# Task objective:
From the first line to the last, repeat the data exactly but leave out the pictures.

# Records for the exercise:
---*---
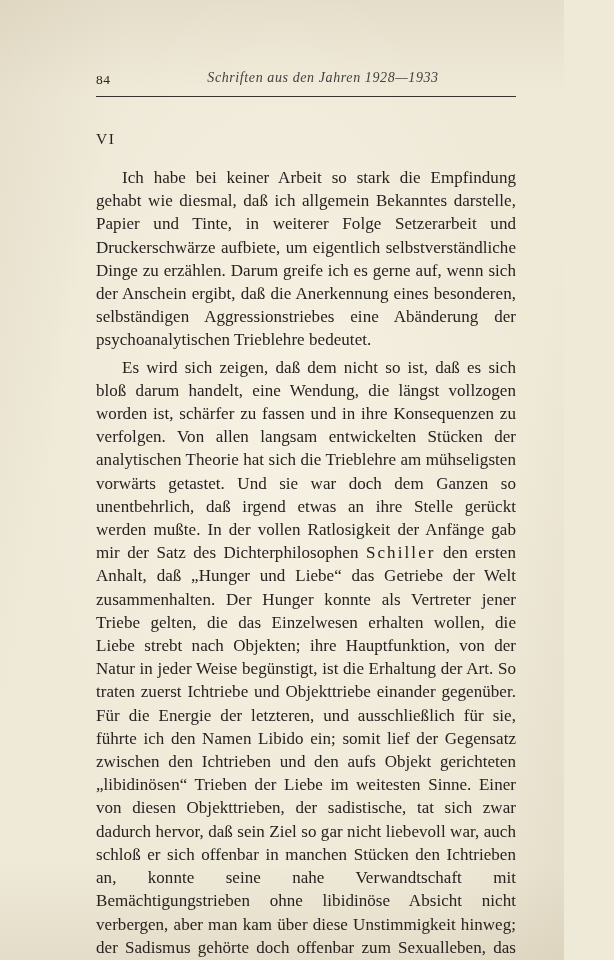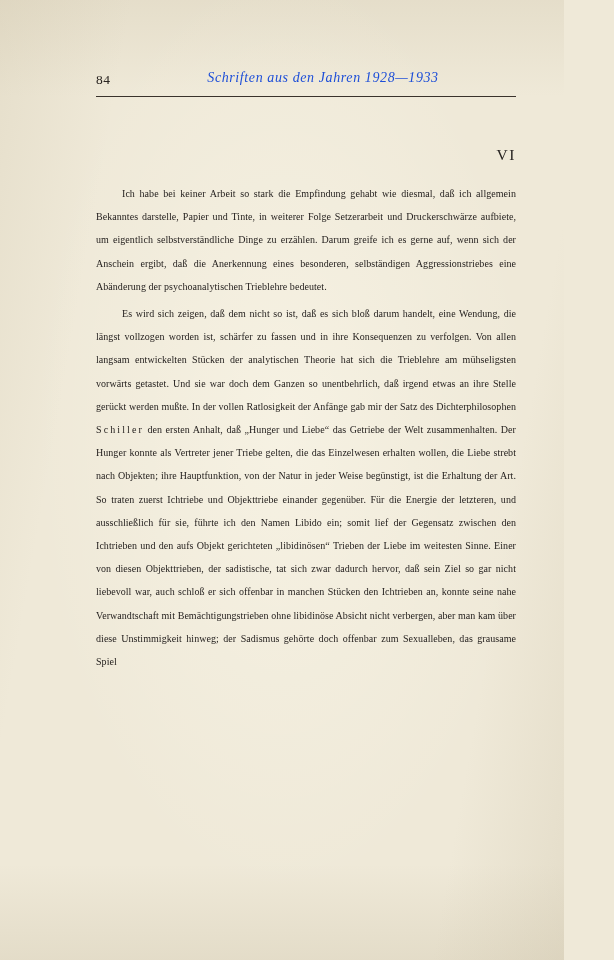--- a/index.html
+++ b/index.html
@@ -52,41 +52,41 @@
   }
   .head-title {
     position: absolute;
     left: 34px;
     right: 0;
     top: 0;
     text-align: center;
     font-style: italic;
     font-size: 14px;
     letter-spacing: 0.6px;
-    color: #1d4ed8;
+    color: #404040;
     white-space: nowrap;
   }
   .rule {
     position: absolute;
     left: 0;
     right: 0;
     top: 26px;
     border-top: 1.1px solid #3a332c;
   }
   .chapter-number {
-    text-align: right;
+    text-align: left;
     font-size: 15.5px;
     letter-spacing: 1.6px;
-    margin-top: 52px;
+    margin-top: 36px;
     margin-bottom: 18px;
     color: #262220;
   }
   p.body-par {
     margin: 0;
-    font-size: 10px;
+    font-size: 17px;
     line-height: 23.2px;
     text-align: justify;
     text-indent: 26px;
     color: #262220;
     letter-spacing: 0.05px;
     -webkit-hyphens: none;
     hyphens: none;
     font-family: Liberation Serif, serif;
   }
   p.body-par + p.body-par {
---*---
# Solution:
--- a/index.html
+++ b/index.html
@@ -52,41 +52,41 @@
   }
   .head-title {
     position: absolute;
     left: 34px;
     right: 0;
     top: 0;
     text-align: center;
     font-style: italic;
     font-size: 14px;
     letter-spacing: 0.6px;
-    color: #1d4ed8;
+    color: #404040;
     white-space: nowrap;
   }
   .rule {
     position: absolute;
     left: 0;
     right: 0;
     top: 26px;
     border-top: 1.1px solid #3a332c;
   }
   .chapter-number {
-    text-align: right;
+    text-align: left;
     font-size: 15.5px;
     letter-spacing: 1.6px;
-    margin-top: 52px;
+    margin-top: 36px;
     margin-bottom: 18px;
     color: #262220;
   }
   p.body-par {
     margin: 0;
-    font-size: 10px;
+    font-size: 17px;
     line-height: 23.2px;
     text-align: justify;
     text-indent: 26px;
     color: #262220;
     letter-spacing: 0.05px;
     -webkit-hyphens: none;
     hyphens: none;
     font-family: Liberation Serif, serif;
   }
   p.body-par + p.body-par {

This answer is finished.